Dataset records:
↓
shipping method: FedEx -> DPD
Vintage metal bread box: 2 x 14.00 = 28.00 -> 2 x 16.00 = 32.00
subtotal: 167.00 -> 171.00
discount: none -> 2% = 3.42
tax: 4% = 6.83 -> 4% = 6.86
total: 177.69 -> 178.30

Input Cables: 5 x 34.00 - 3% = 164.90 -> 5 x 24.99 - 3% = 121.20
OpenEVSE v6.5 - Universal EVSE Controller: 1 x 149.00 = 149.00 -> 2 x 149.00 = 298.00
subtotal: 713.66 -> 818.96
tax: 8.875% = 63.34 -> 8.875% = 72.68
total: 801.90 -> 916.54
↑
↓
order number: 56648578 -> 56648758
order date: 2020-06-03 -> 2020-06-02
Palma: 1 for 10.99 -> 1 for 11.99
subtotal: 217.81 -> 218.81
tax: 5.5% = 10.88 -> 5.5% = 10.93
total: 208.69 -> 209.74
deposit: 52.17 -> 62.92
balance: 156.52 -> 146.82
↑
Look through the data above and return exactly the lines from the one that contains "shipping method: FedEx -> DPD" to the one that contains "total: 801.90 -> 916.54", inclusive, with nothing else.

shipping method: FedEx -> DPD
Vintage metal bread box: 2 x 14.00 = 28.00 -> 2 x 16.00 = 32.00
subtotal: 167.00 -> 171.00
discount: none -> 2% = 3.42
tax: 4% = 6.83 -> 4% = 6.86
total: 177.69 -> 178.30

Input Cables: 5 x 34.00 - 3% = 164.90 -> 5 x 24.99 - 3% = 121.20
OpenEVSE v6.5 - Universal EVSE Controller: 1 x 149.00 = 149.00 -> 2 x 149.00 = 298.00
subtotal: 713.66 -> 818.96
tax: 8.875% = 63.34 -> 8.875% = 72.68
total: 801.90 -> 916.54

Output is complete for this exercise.